Content starts

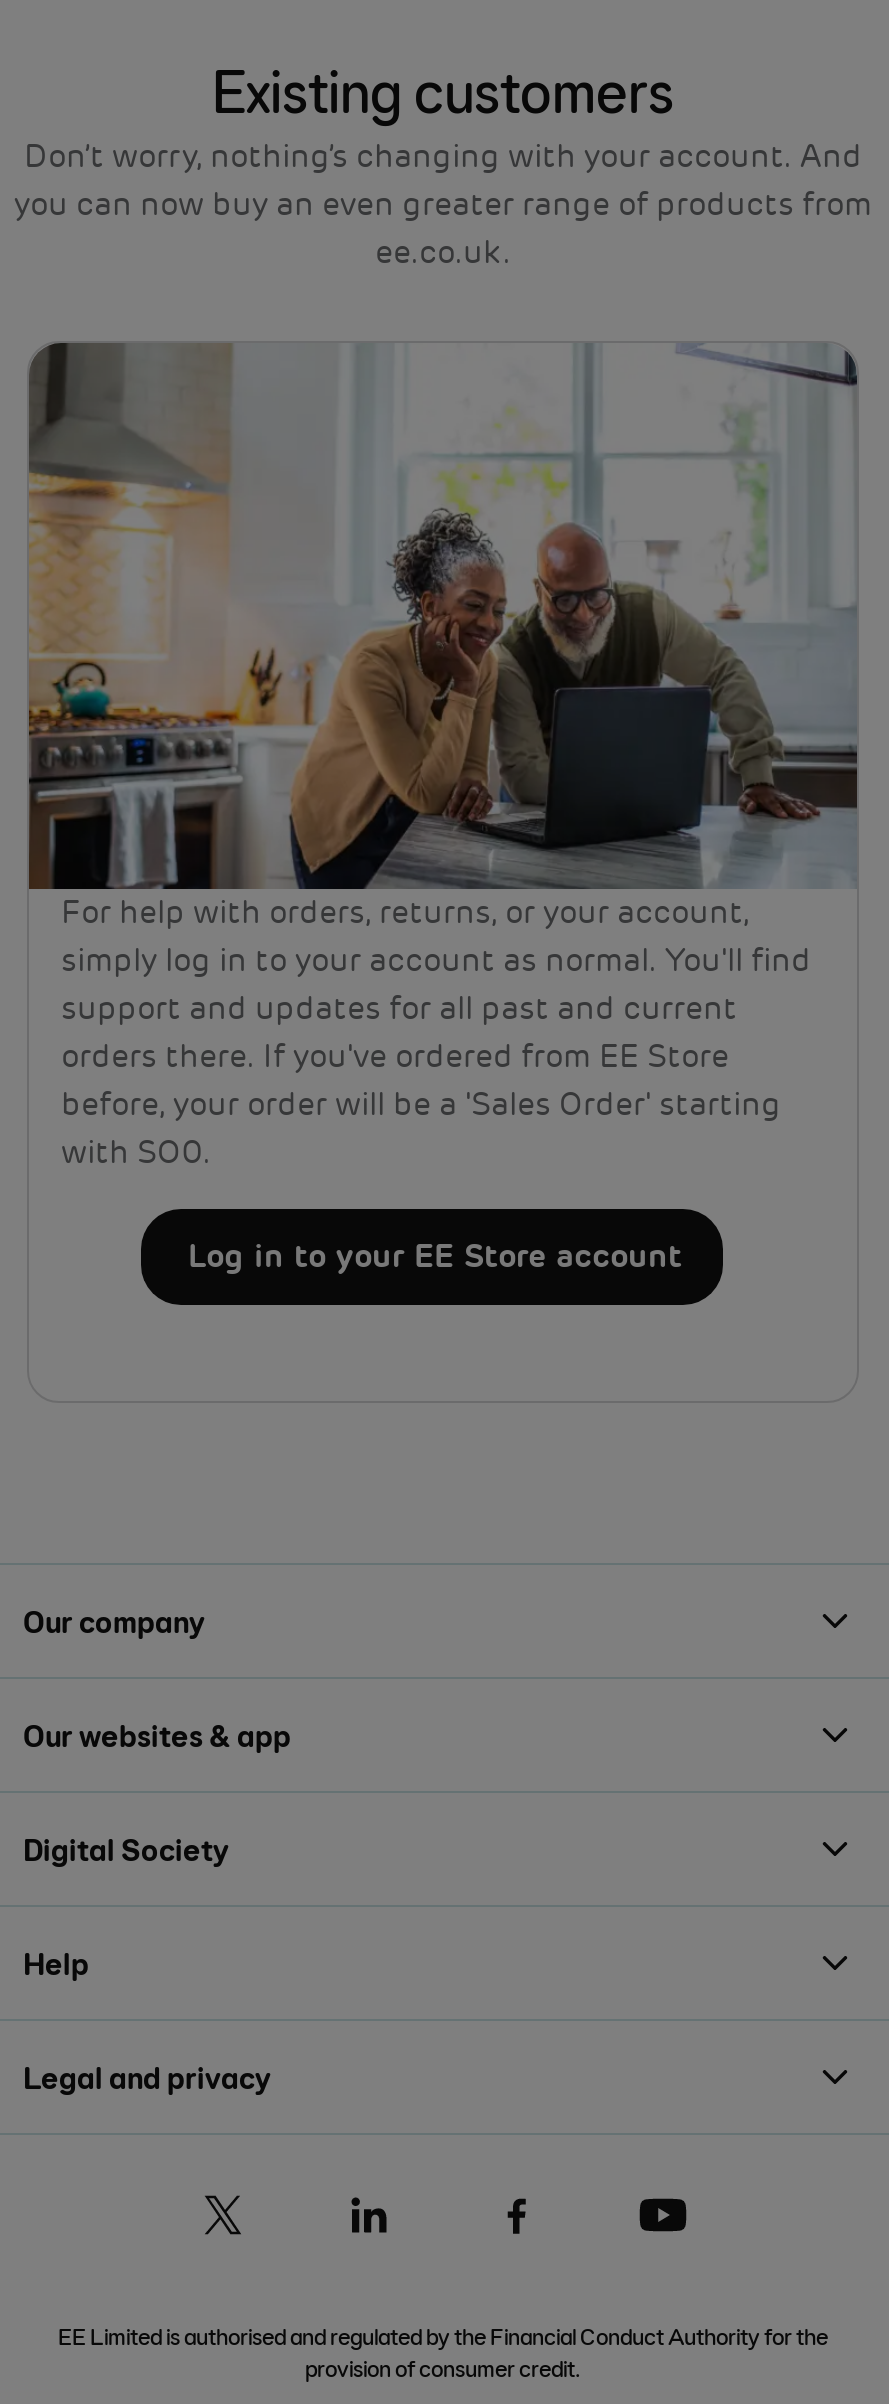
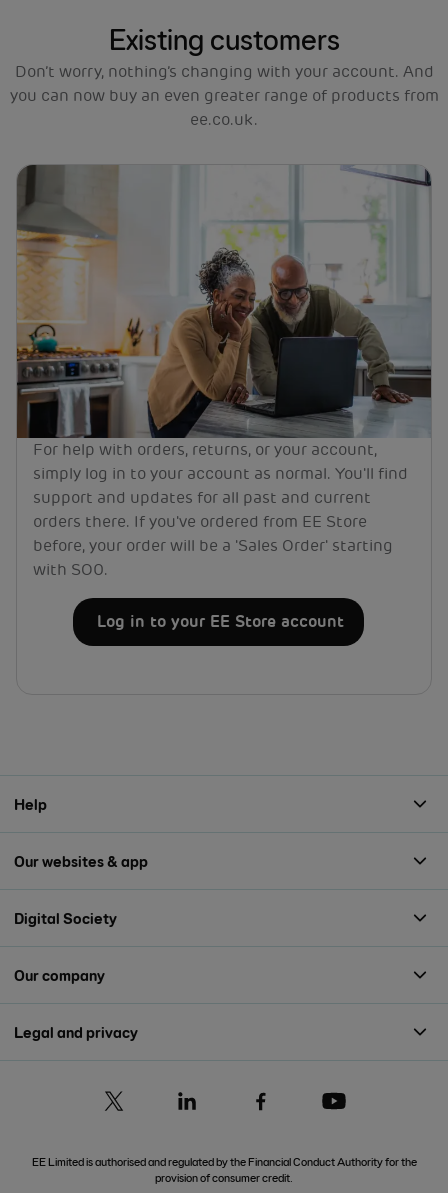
moved down: Our company

moved up: Help
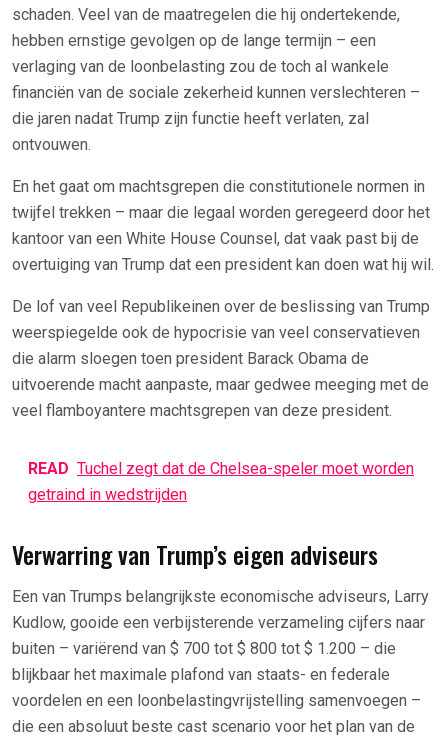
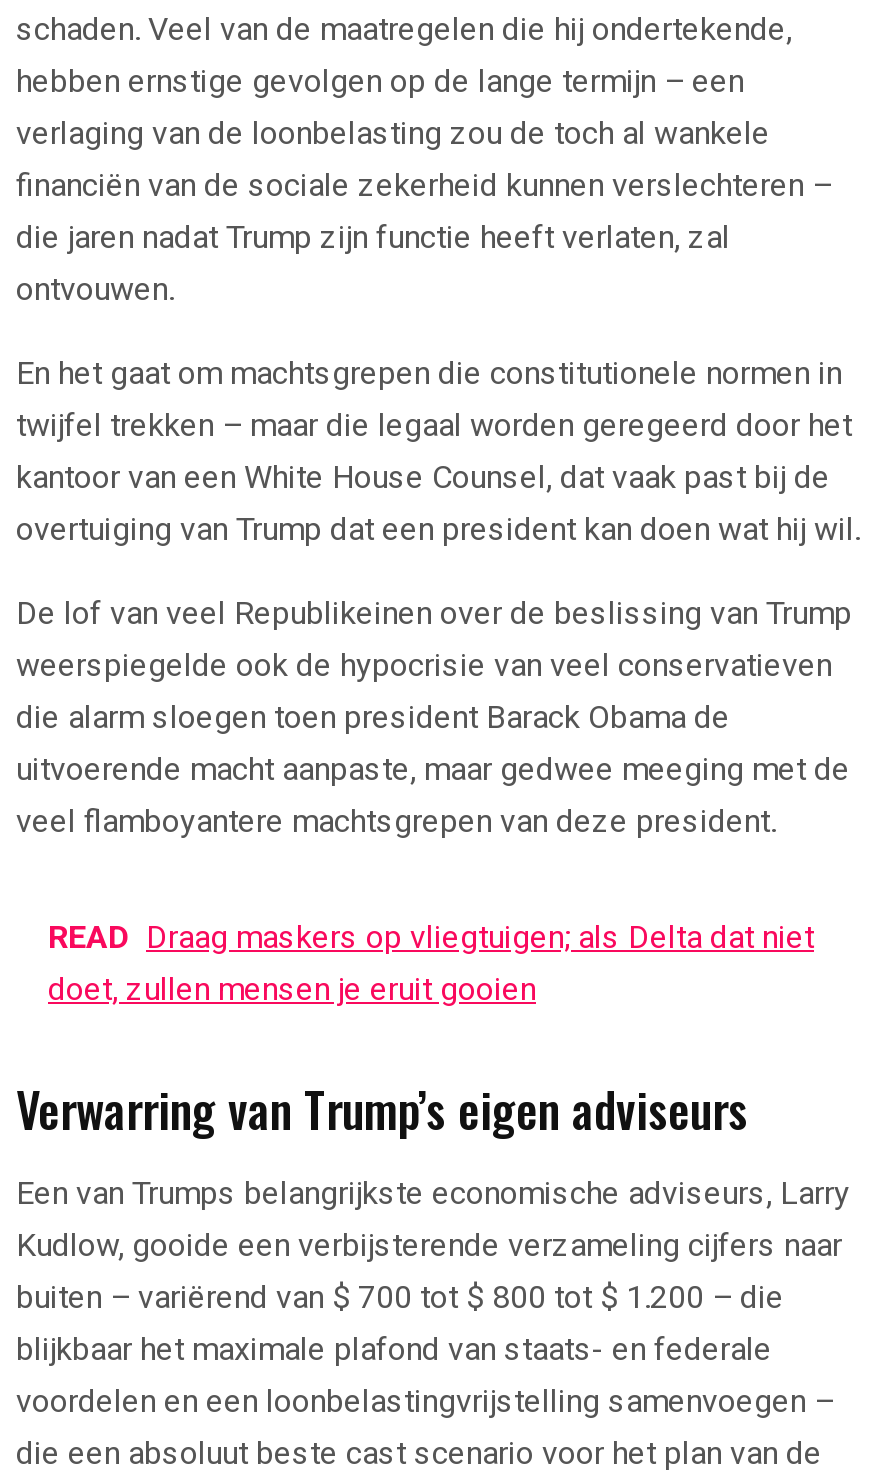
- READ Tuchel zegt dat de Chelsea-speler moet worden
- getraind in wedstrijden
+ READ Draag maskers op vliegtuigen; als Delta dat niet
+ doet, zullen mensen je eruit gooien
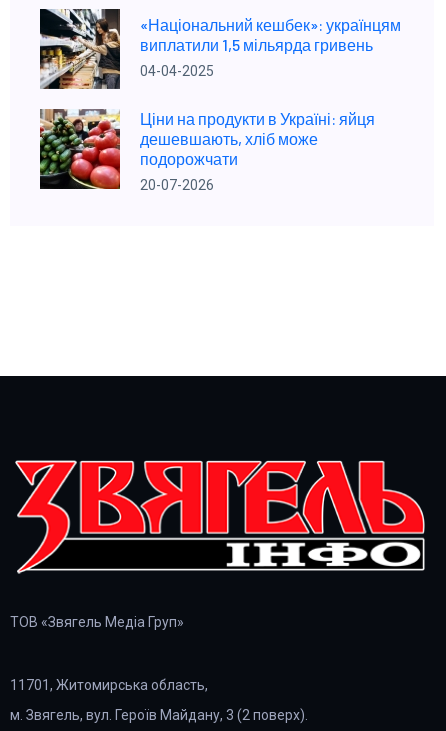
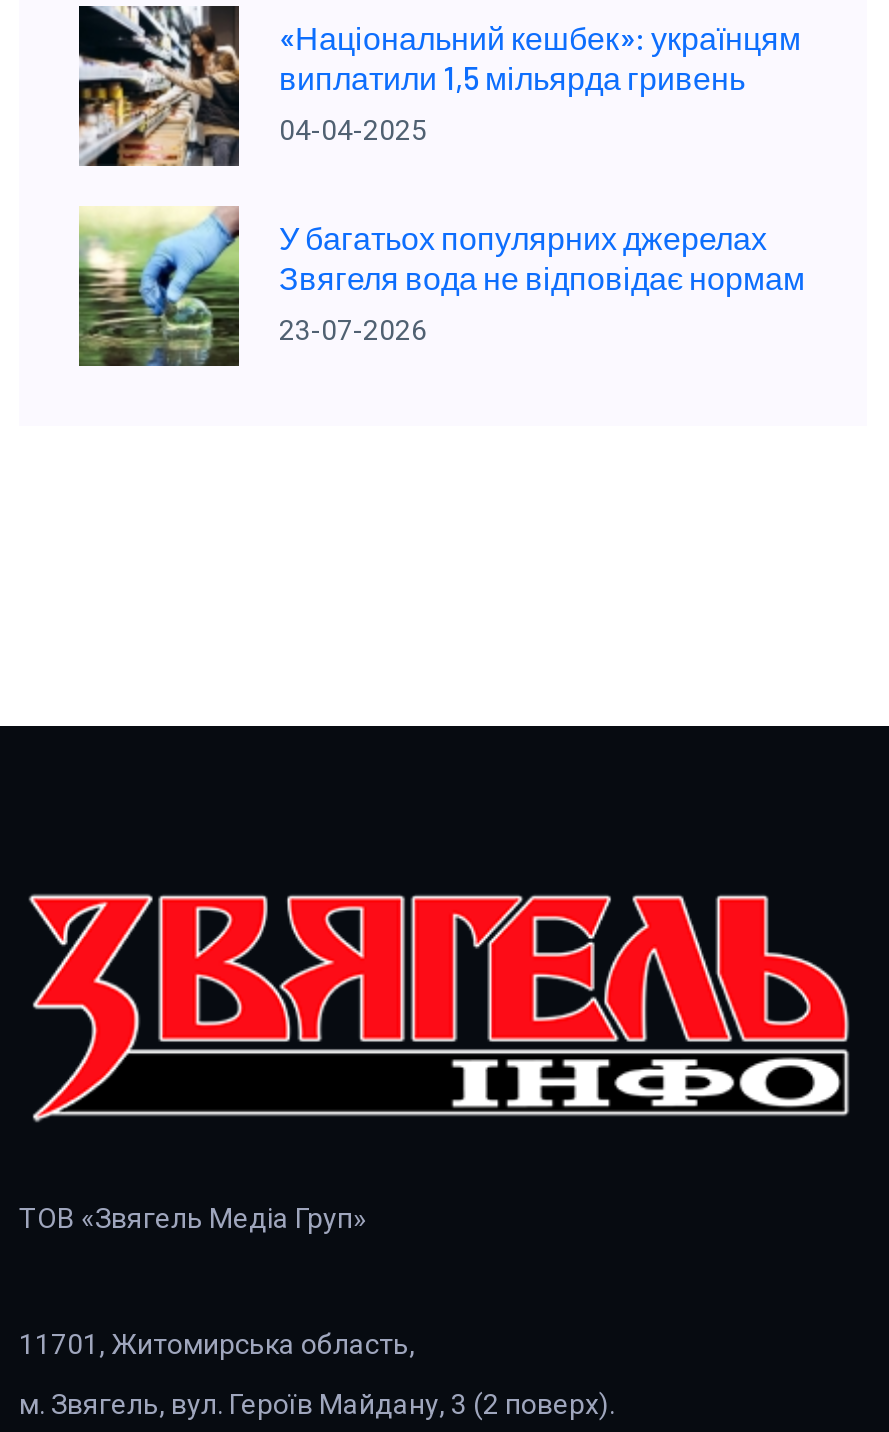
- [image]
- Ціни на продукти в Україні: яйця
- дешевшають, хліб може
- подорожчати
+ [image]
+ У багатьох популярних джерелах
+ Звягеля вода не відповідає нормам

- 20-07-2026
+ 23-07-2026
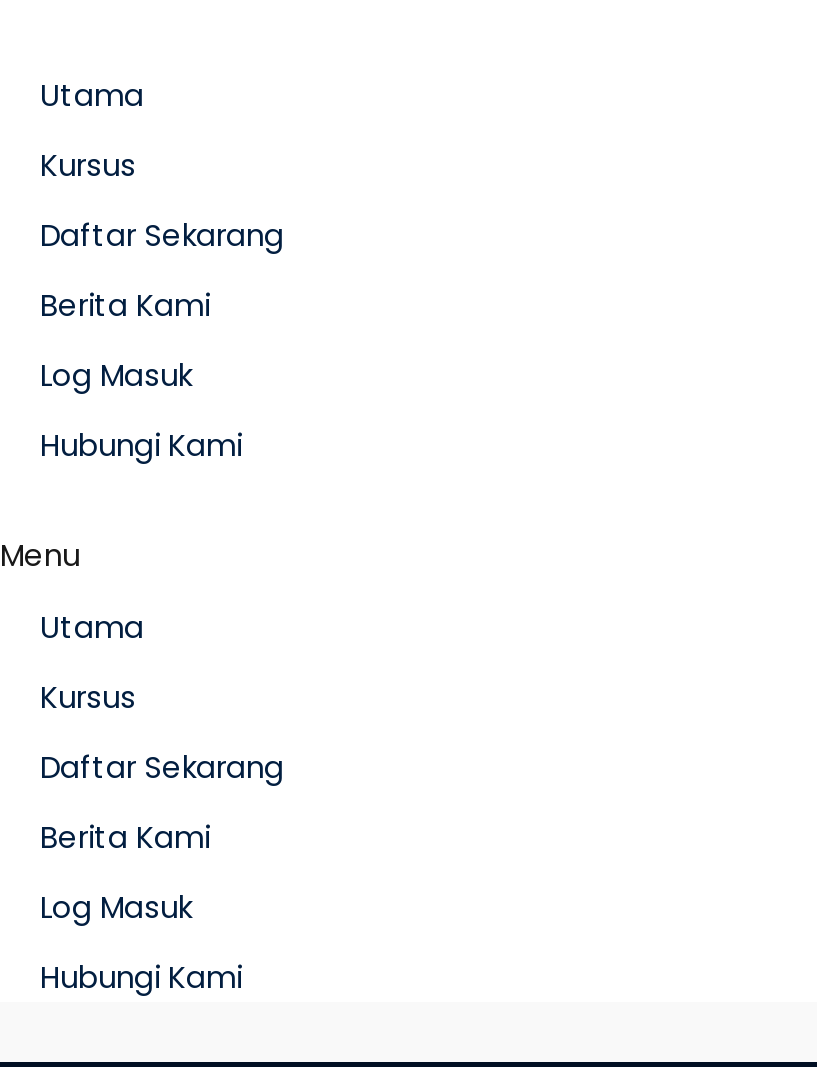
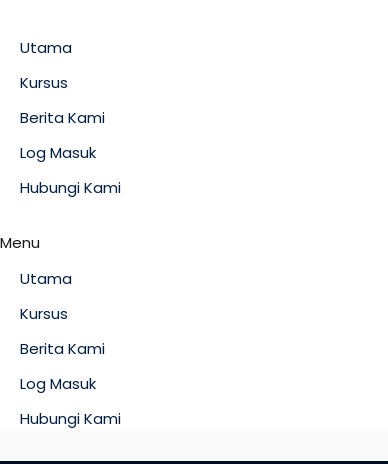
- Daftar Sekarang

- Daftar Sekarang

Content ends

• DESCRIPTION OF THE TASK:
Print all of the data exactly, and do not carry over any pictures.

• RESULT FOR THIS EXERCISE:
moved down: Our company

moved up: Help
- READ Tuchel zegt dat de Chelsea-speler moet worden
- getraind in wedstrijden
+ READ Draag maskers op vliegtuigen; als Delta dat niet
+ doet, zullen mensen je eruit gooien
- [image]
- Ціни на продукти в Україні: яйця
- дешевшають, хліб може
- подорожчати
+ [image]
+ У багатьох популярних джерелах
+ Звягеля вода не відповідає нормам

- 20-07-2026
+ 23-07-2026
- Daftar Sekarang

- Daftar Sekarang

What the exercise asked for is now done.